Records from a data source:
************
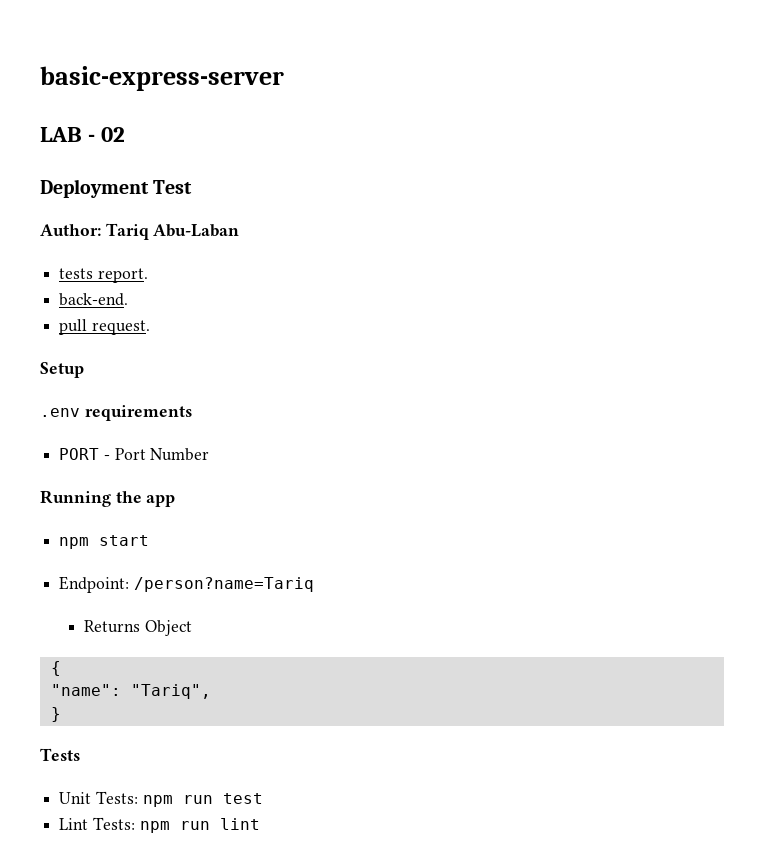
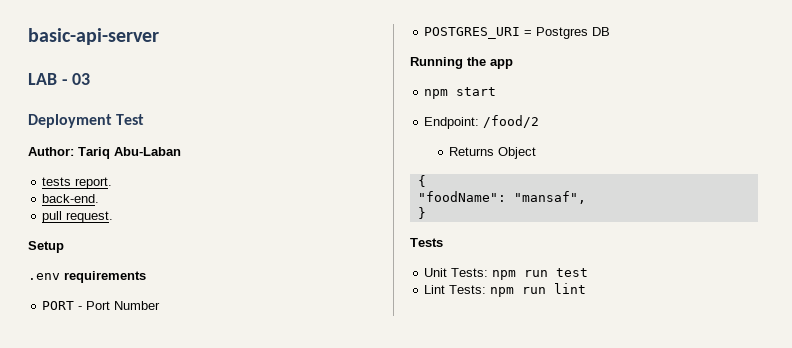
[40,66,284,91] basic-express-server -> [28,28,159,45] basic-api-server
[101,127,126,142] 02 -> [72,73,91,85] 03
(210, 454) none -> [424,27,611,39] // POSTGRES_URI = Postgres DB
[133,577,314,592] /person?name=Tariq -> [483,115,540,128] /food/2
[50,684,211,699] "name": "Tariq", -> [417,191,586,204] "foodName": "mansaf",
************
Set down only the line containing "(210, 454) none" and the lines after it through the end, exactly as they appear above.

(210, 454) none -> [424,27,611,39] // POSTGRES_URI = Postgres DB
[133,577,314,592] /person?name=Tariq -> [483,115,540,128] /food/2
[50,684,211,699] "name": "Tariq", -> [417,191,586,204] "foodName": "mansaf",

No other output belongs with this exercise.